**Work to complete**
Repeat the data exactly. Pictures are not part of the copy.

(Beginning of Data excerpts)

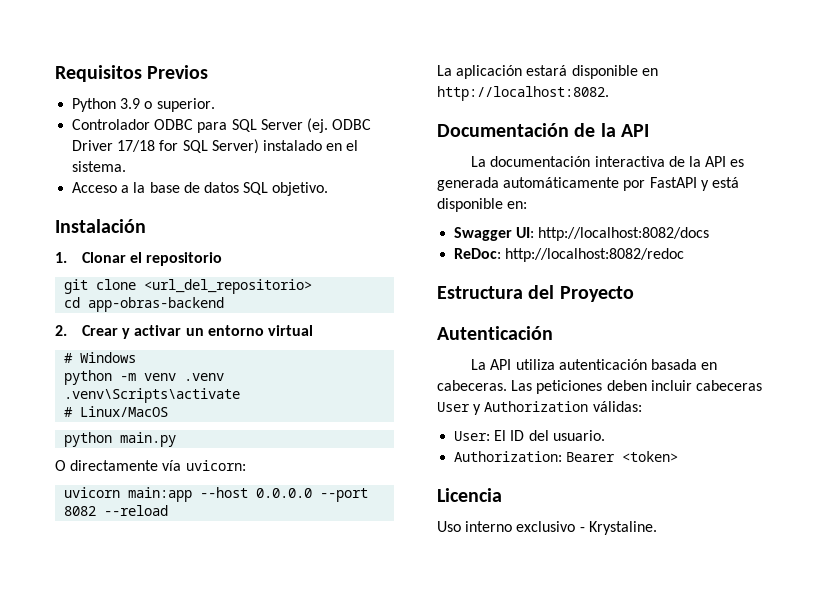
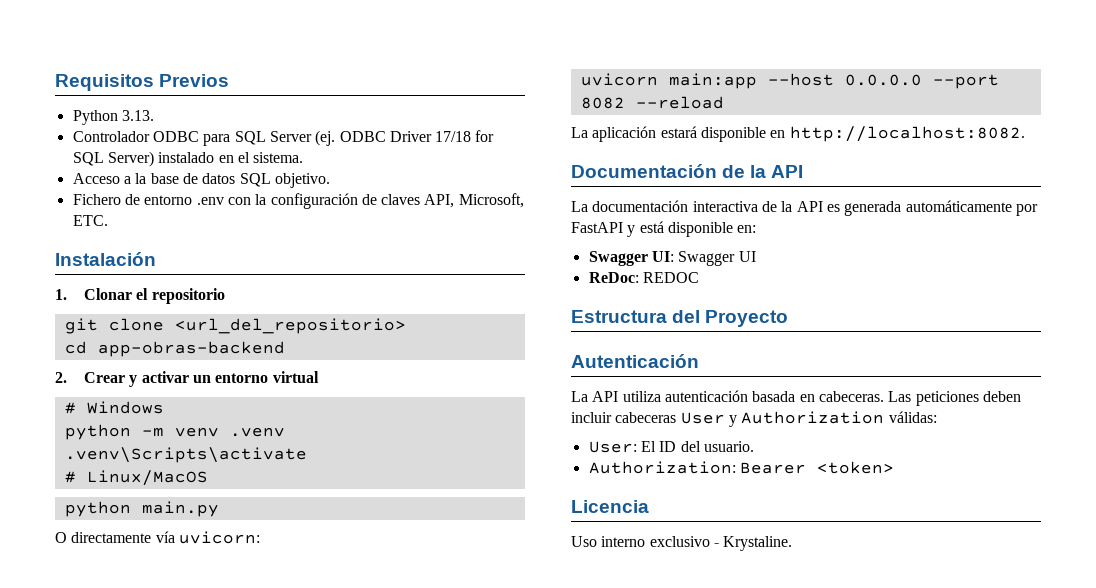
- Python 3.9 o superior.
+ Python 3.13.
+ Fichero de entorno .env con la configuración de claves API, Microsoft, ETC.
- Swagger UI: http://localhost:8082/docs
+ Swagger UI: Swagger UI
- ReDoc: http://localhost:8082/redoc
+ ReDoc: REDOC

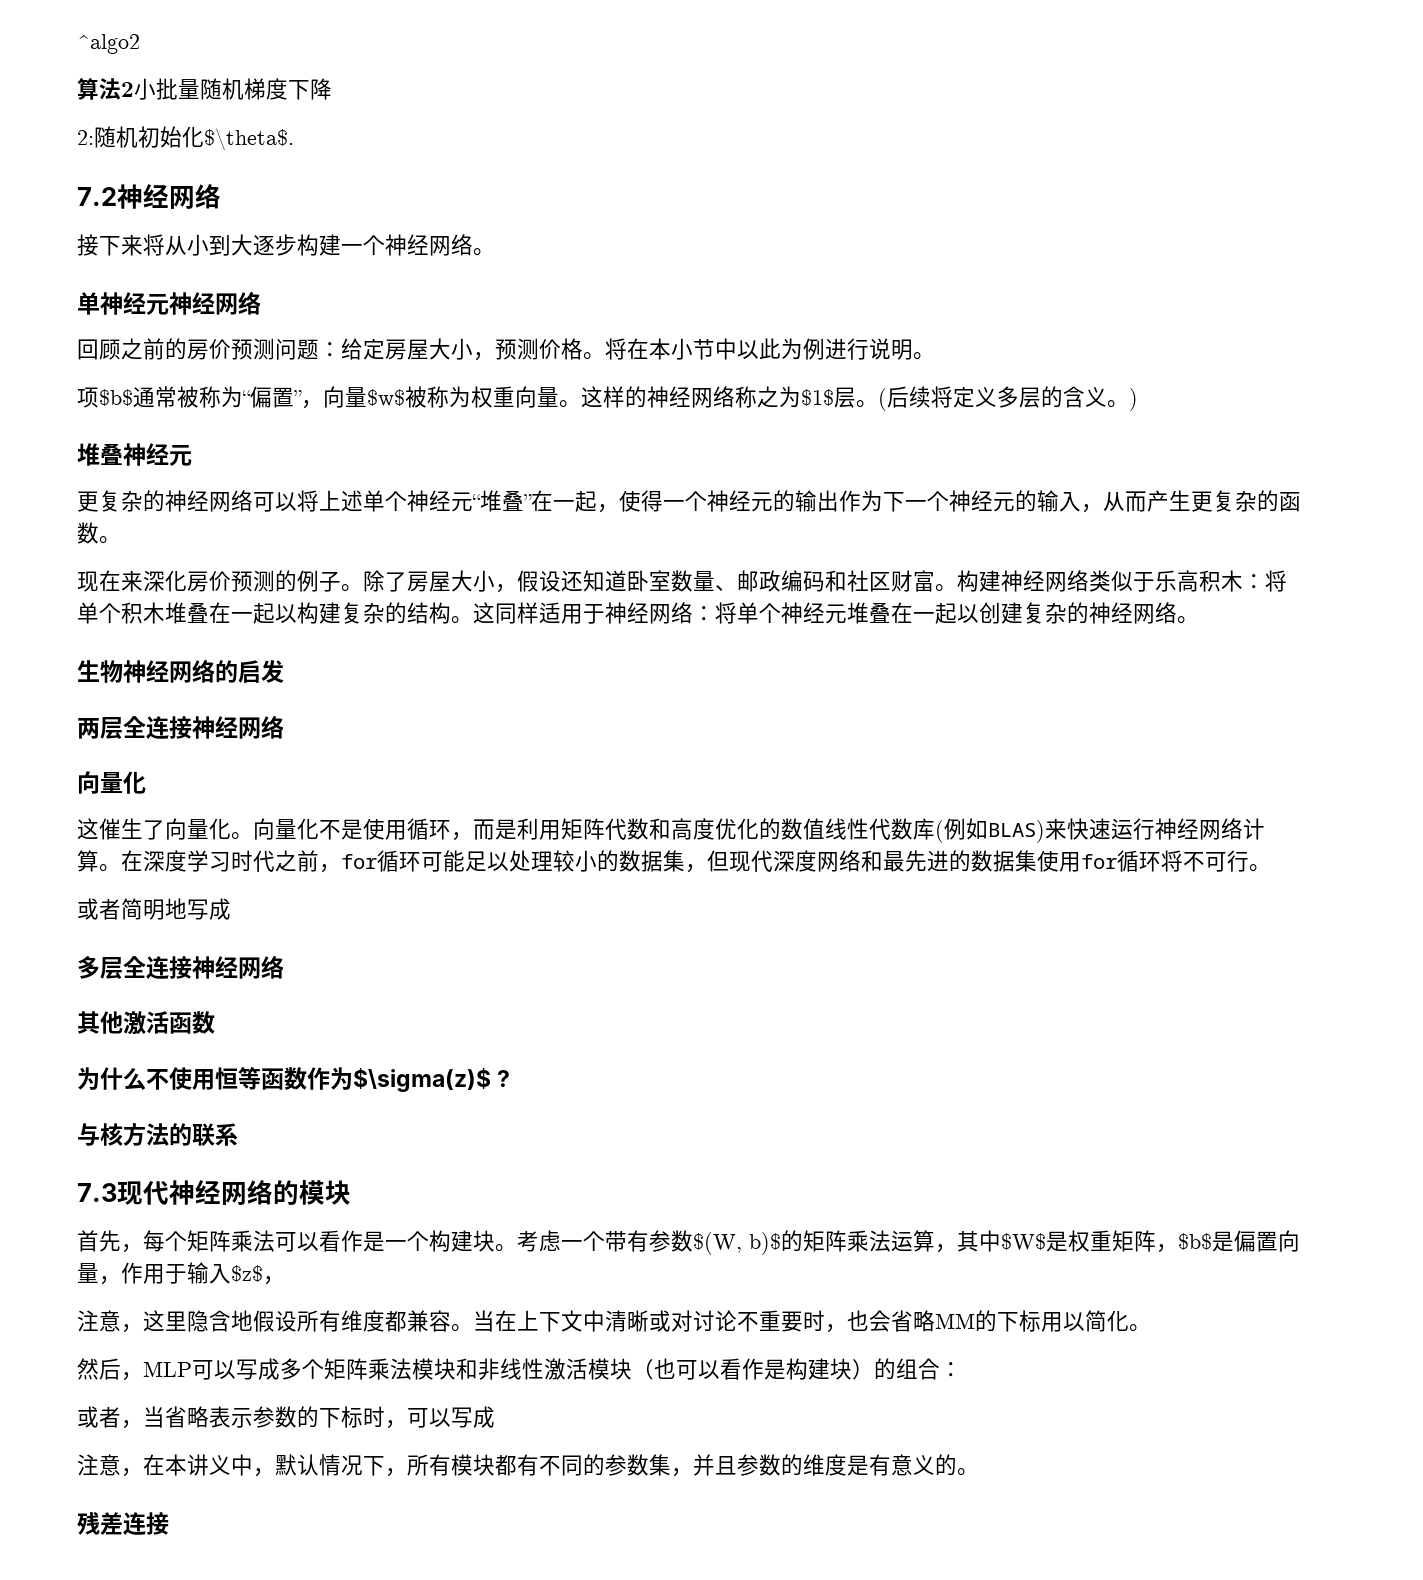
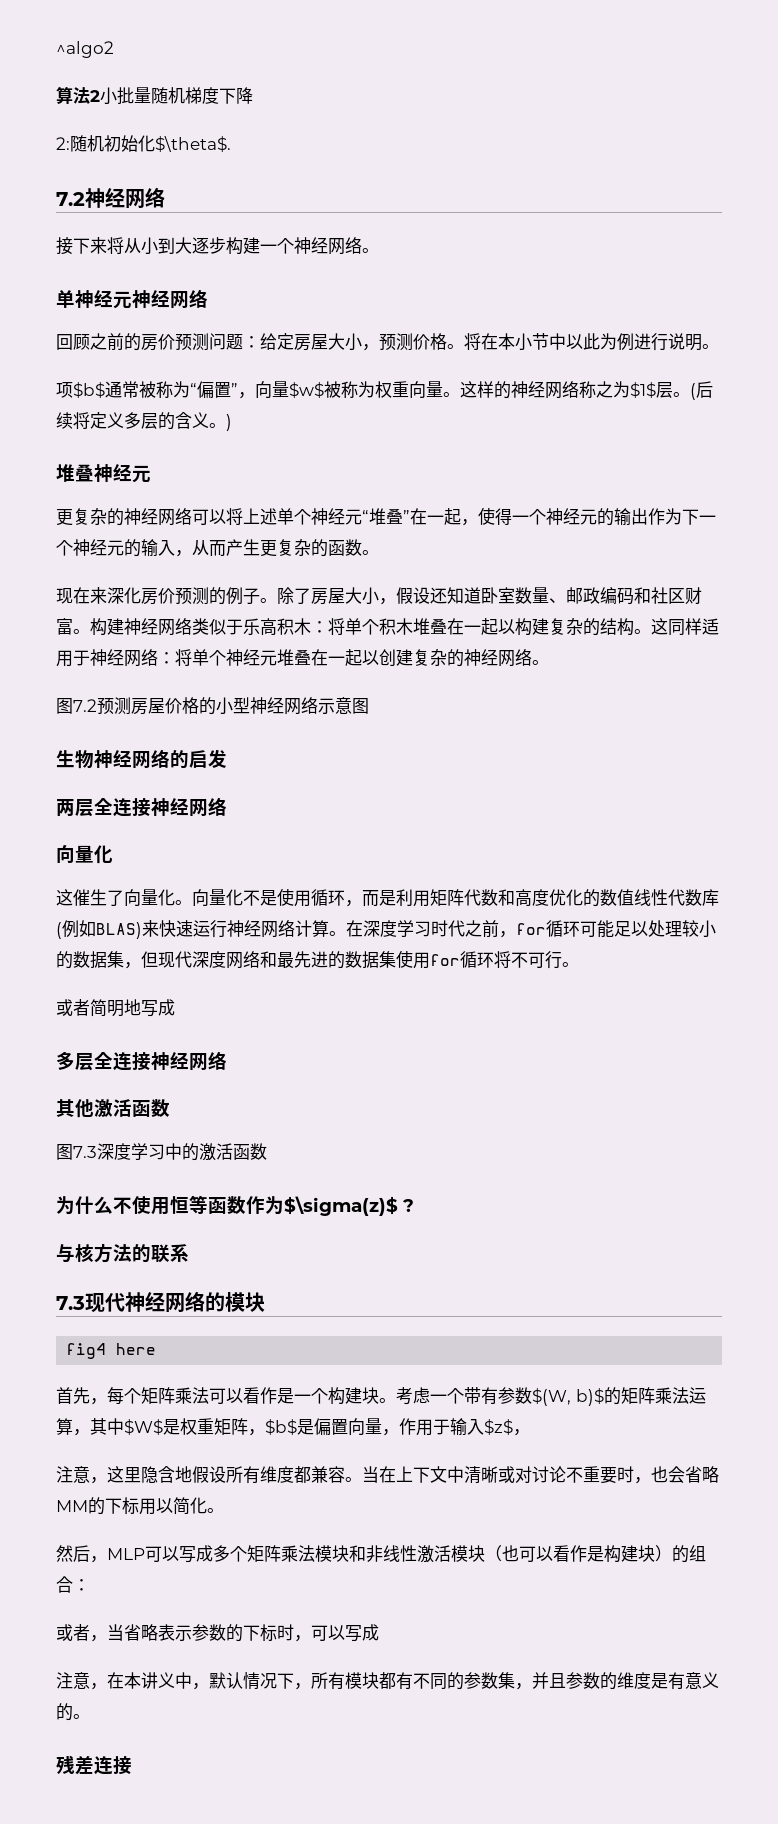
+ 图7.2预测房屋价格的小型神经网络示意图
+ 图7.3深度学习中的激活函数
+ fig4 here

(End of Data excerpts)

**Exercise result**
- Python 3.9 o superior.
+ Python 3.13.
+ Fichero de entorno .env con la configuración de claves API, Microsoft, ETC.
- Swagger UI: http://localhost:8082/docs
+ Swagger UI: Swagger UI
- ReDoc: http://localhost:8082/redoc
+ ReDoc: REDOC

+ 图7.2预测房屋价格的小型神经网络示意图
+ 图7.3深度学习中的激活函数
+ fig4 here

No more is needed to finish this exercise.